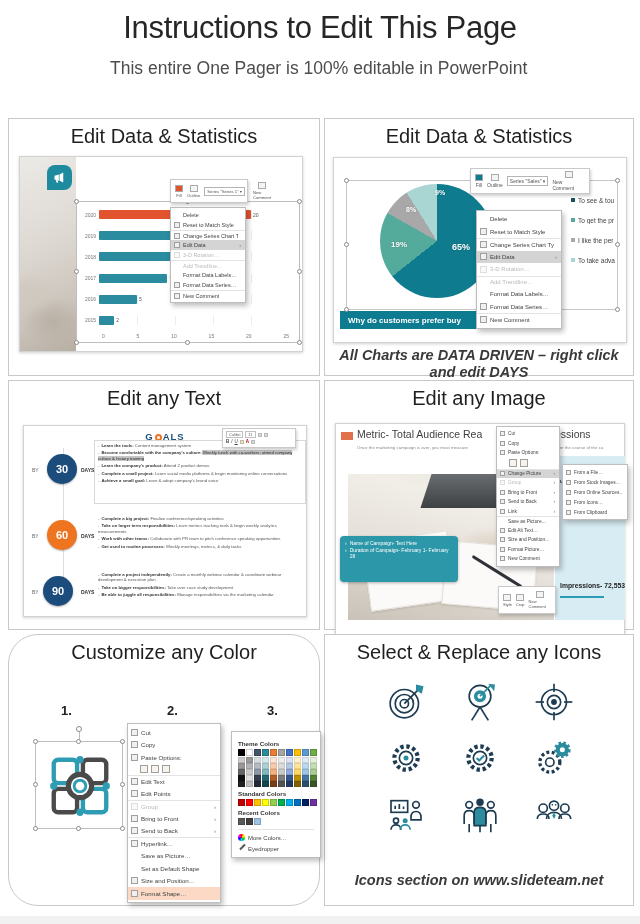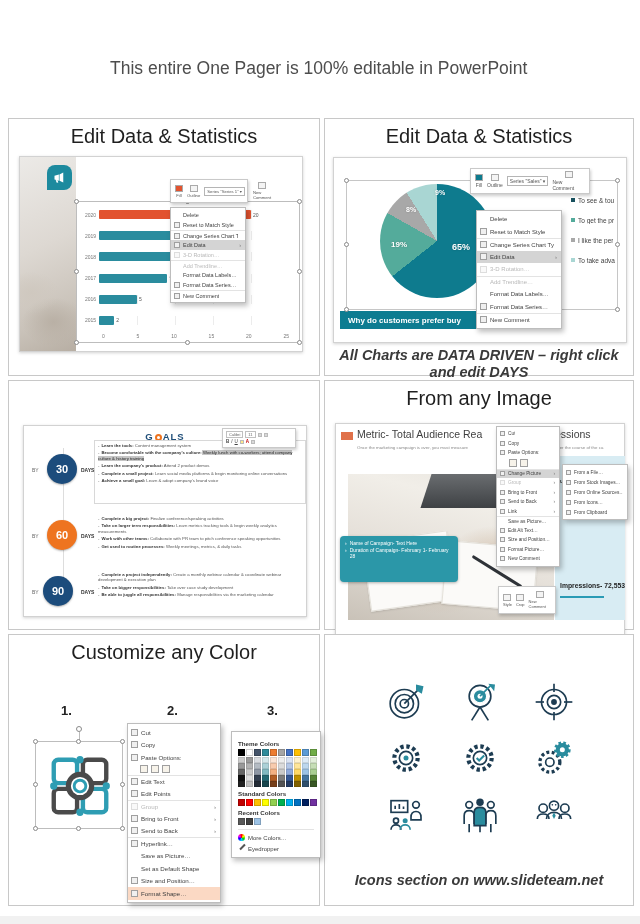--- a/index.html
+++ b/index.html
@@ -213,6 +213,7 @@
 
 <div class="page">
 
+  <div class="main-title">Instructions to Edit This Page</div>
   <div class="subtitle">This entire One Pager is 100% editable in PowerPoint</div>
 
   <div class="panel" id="p1">

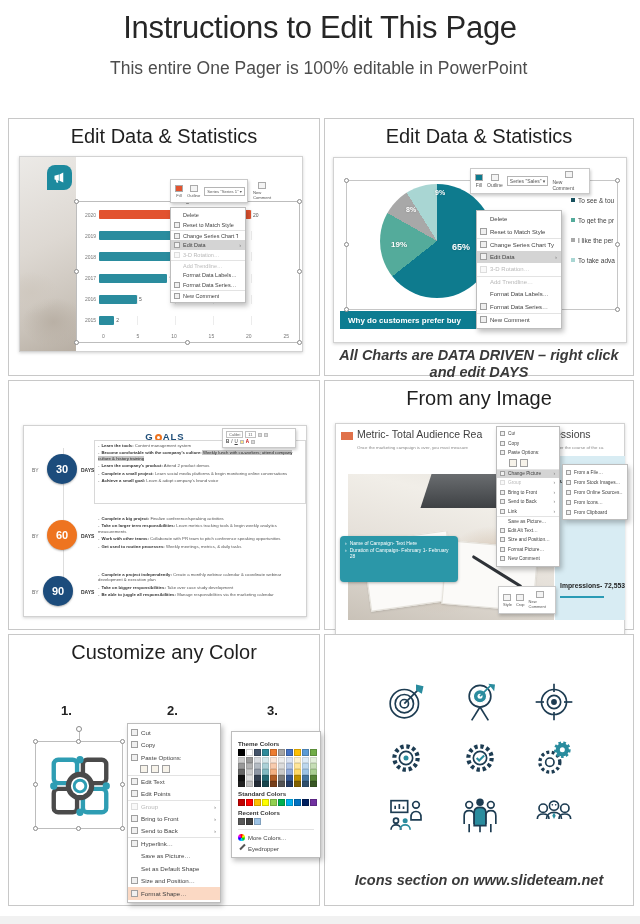--- a/index.html
+++ b/index.html
@@ -482,6 +482,7 @@
   </div>
 
   <div class="panel" id="p3">
+    <h2>Edit any Text</h2>
     <div class="shot" id="shot3">
       <div class="goals"><span>G</span><span class="goal-o"></span><span>ALS</span></div>
       <div class="mini-toolbar t-fmt">

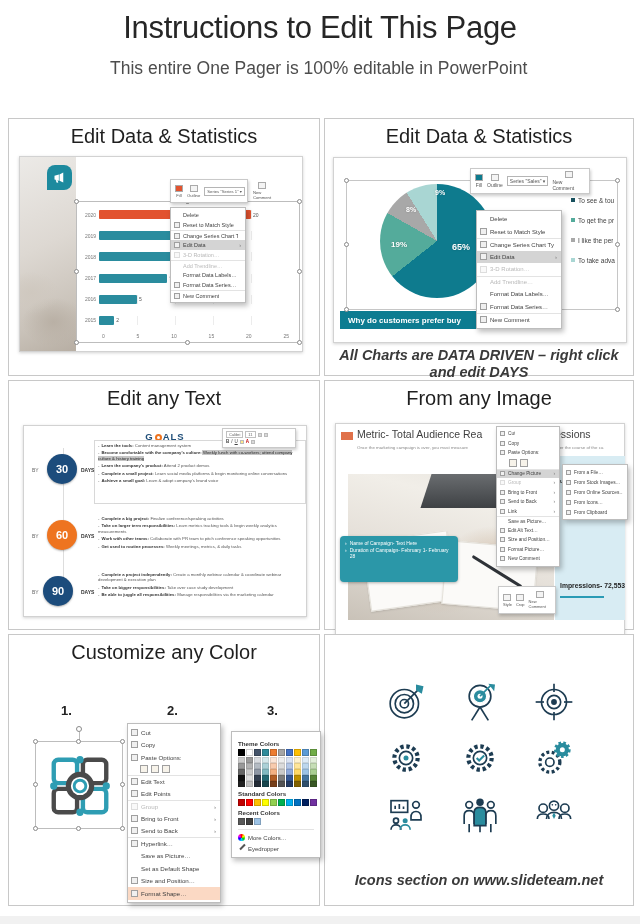--- a/index.html
+++ b/index.html
@@ -555,7 +555,7 @@
   </div>
 
   <div class="panel" id="p4">
-    <h2>From any Image</h2>
+    <h2>Edit any Image</h2>
     <div class="shot" id="shot4">
       <div class="mt-bullet"></div>
       <span class="mt-title mt-title-l">Metric- Total Audience Rea</span>

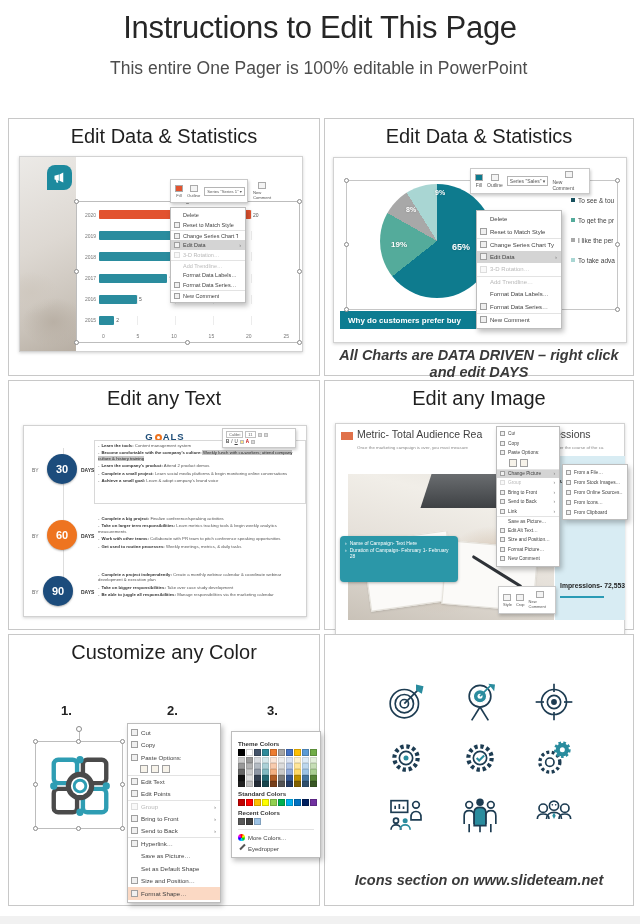--- a/index.html
+++ b/index.html
@@ -18,7 +18,7 @@
   #p2 { left:324px; top:118px; width:310px; height:258px; }
   #p3 { left:8px;  top:380px; width:312px; height:250px; }
   #p4 { left:324px; top:380px; width:310px; height:250px; }
-  #p5 { left:8px;  top:634px; width:312px; height:272px; }
+  #p5 { left:8px;  top:634px; width:312px; height:272px;border-radius:30px; }
   #p6 { left:324px; top:634px; width:310px; height:272px; }
   .panel h2 { position:absolute; top:6px; left:0; width:100%; text-align:center;
     font-size:20px; font-weight:400; color:#1f1f1f; }

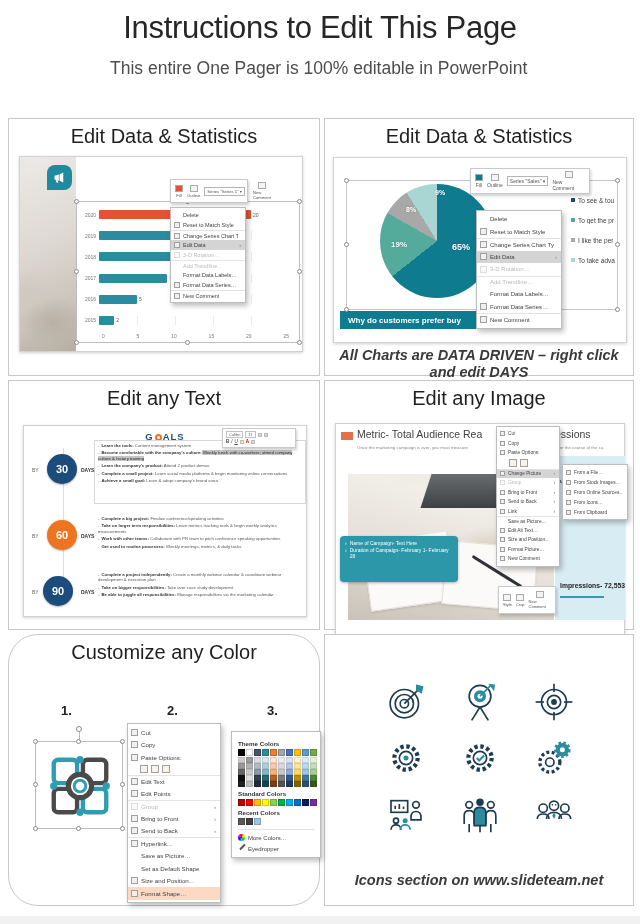--- a/index.html
+++ b/index.html
@@ -939,6 +939,7 @@
   </div>
 
   <div class="panel" id="p6">
+    <h2>Select &amp; Replace any Icons</h2>
     <div class="icon-grid">
       <div class="icon-cell">
         <svg width="40" height="40" viewBox="0 0 48 48" fill="none" stroke="#1d3c52" stroke-width="2">

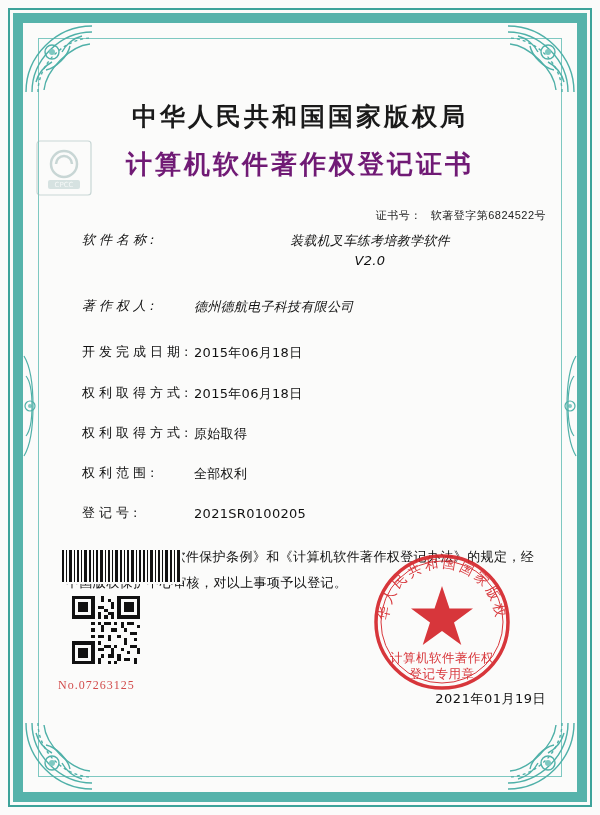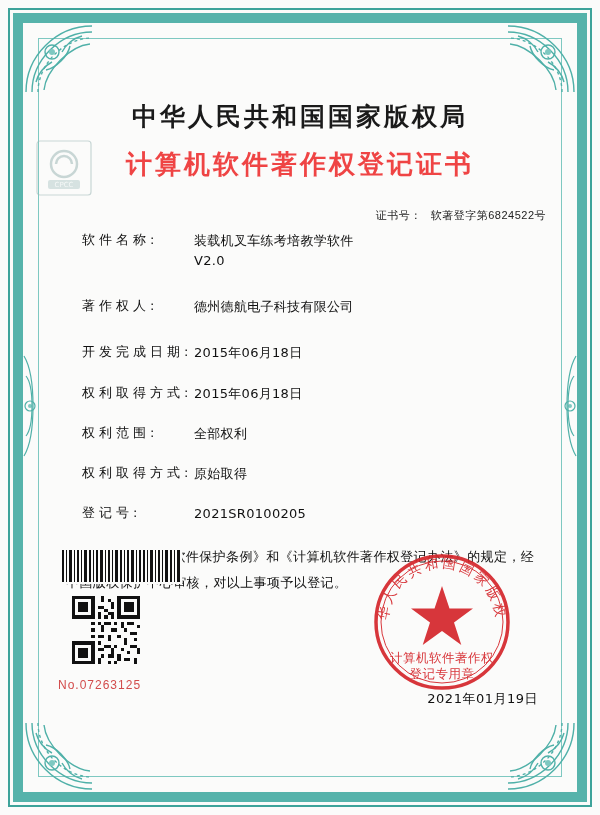--- a/index.html
+++ b/index.html
@@ -115,7 +115,7 @@
     font-weight: bold;
     letter-spacing: 3px;
     margin-top: 14px;
-    color: #ef4444;
+    color: #701a75;
   }
 
   .cert-no {

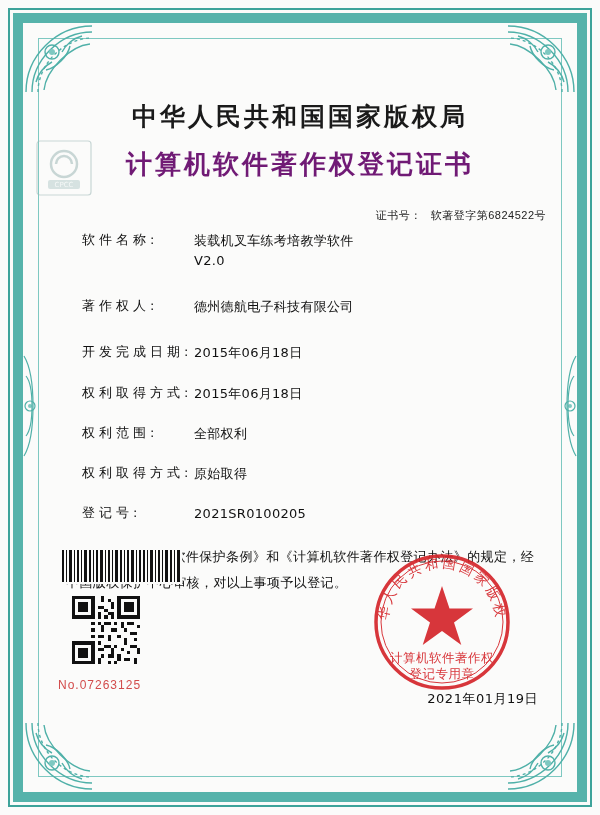--- a/index.html
+++ b/index.html
@@ -165,7 +165,7 @@
     line-height: 1.55;
     letter-spacing: 0.3px;
   }
-  .field-row.tall { margin-bottom: 26px; }
+  .field-row.tall { margin-bottom: 26px; font-style: italic; }
   .gap-top { margin-top: 24px; }
 
   .paragraph {

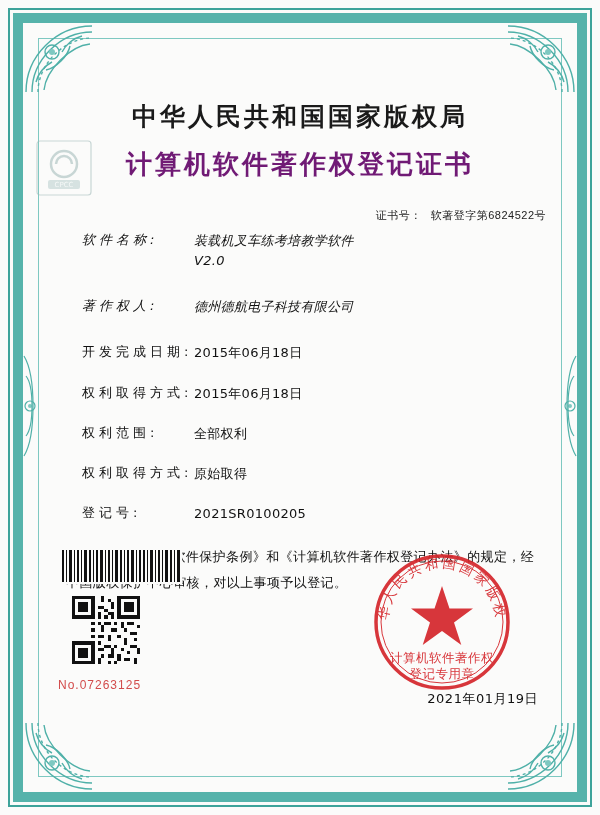--- a/index.html
+++ b/index.html
@@ -409,7 +409,7 @@
 
       <div class="field-row tall">
         <div class="field-label">软件名称:</div>
-        <div class="field-value" style="white-space: pre-line;">装载机叉车练考培教学软件
+        <div class="field-value" style="white-space: pre-line; text-align: center;">装载机叉车练考培教学软件
 V2.0</div>
       </div>
 

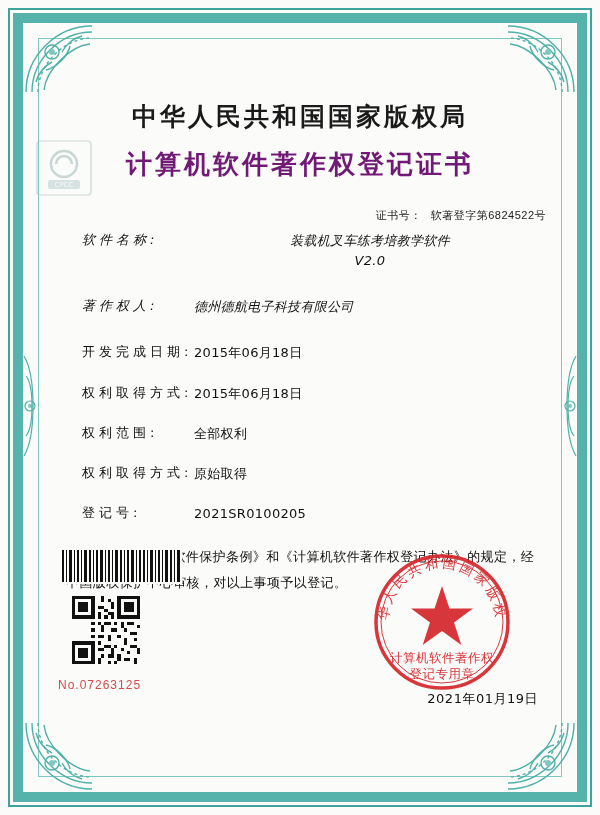--- a/index.html
+++ b/index.html
@@ -429,13 +429,13 @@
       </div>
 
       <div class="field-row">
+        <div class="field-label">权利取得方式:</div>
+        <div class="field-value">原始取得</div>
+      </div>
+
+      <div class="field-row">
         <div class="field-label">权利范围:</div>
         <div class="field-value">全部权利</div>
-      </div>
-
-      <div class="field-row">
-        <div class="field-label">权利取得方式:</div>
-        <div class="field-value">原始取得</div>
       </div>
 
       <div class="field-row">

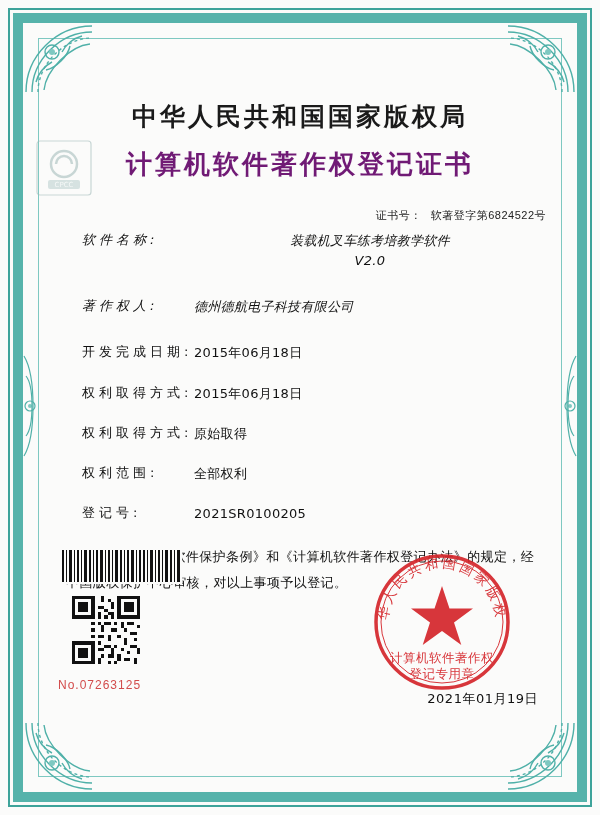--- a/index.html
+++ b/index.html
@@ -207,7 +207,7 @@
     top: 678px;
     font-size: 12px;
     color: #d24b4b;
-    font-family: Liberation Sans, sans-serif;
+    font-family: Liberation Serif, serif;
     letter-spacing: 1px;
     z-index: 8;
   }

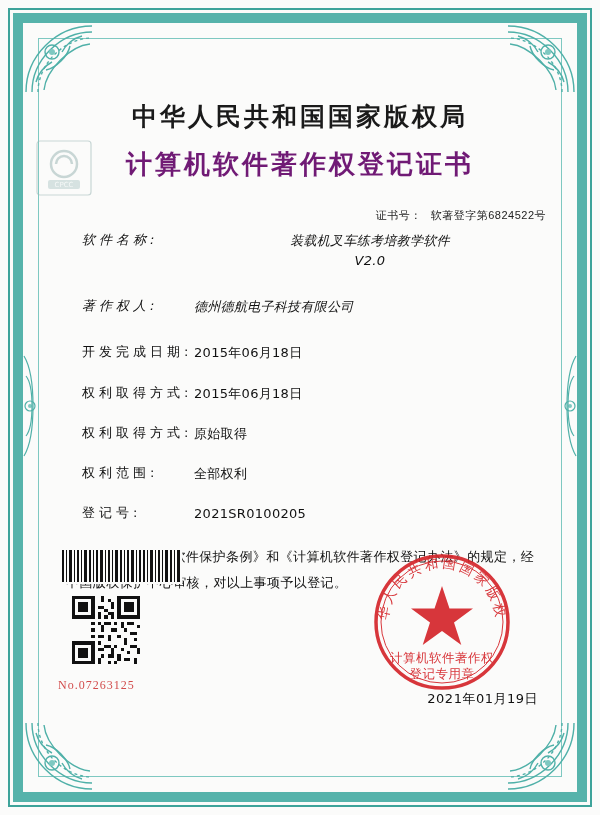--- a/index.html
+++ b/index.html
@@ -225,7 +225,7 @@
 
   .issue-date {
     position: absolute;
-    right: 62px;
+    right: 54px;
     top: 690px;
     font-size: 13px;
     color: #111;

_What you are asked to do_
Return only the lines running from the start of the entries above to the line that contains "-555,7 +555,7 @@", inclusive, and omit every picture.

_Task output_
--- a/index.html
+++ b/index.html
@@ -213,6 +213,7 @@
 
 <div class="page">
 
+  <div class="main-title">Instructions to Edit This Page</div>
   <div class="subtitle">This entire One Pager is 100% editable in PowerPoint</div>
 
   <div class="panel" id="p1">

--- a/index.html
+++ b/index.html
@@ -482,6 +482,7 @@
   </div>
 
   <div class="panel" id="p3">
+    <h2>Edit any Text</h2>
     <div class="shot" id="shot3">
       <div class="goals"><span>G</span><span class="goal-o"></span><span>ALS</span></div>
       <div class="mini-toolbar t-fmt">

--- a/index.html
+++ b/index.html
@@ -555,7 +555,7 @@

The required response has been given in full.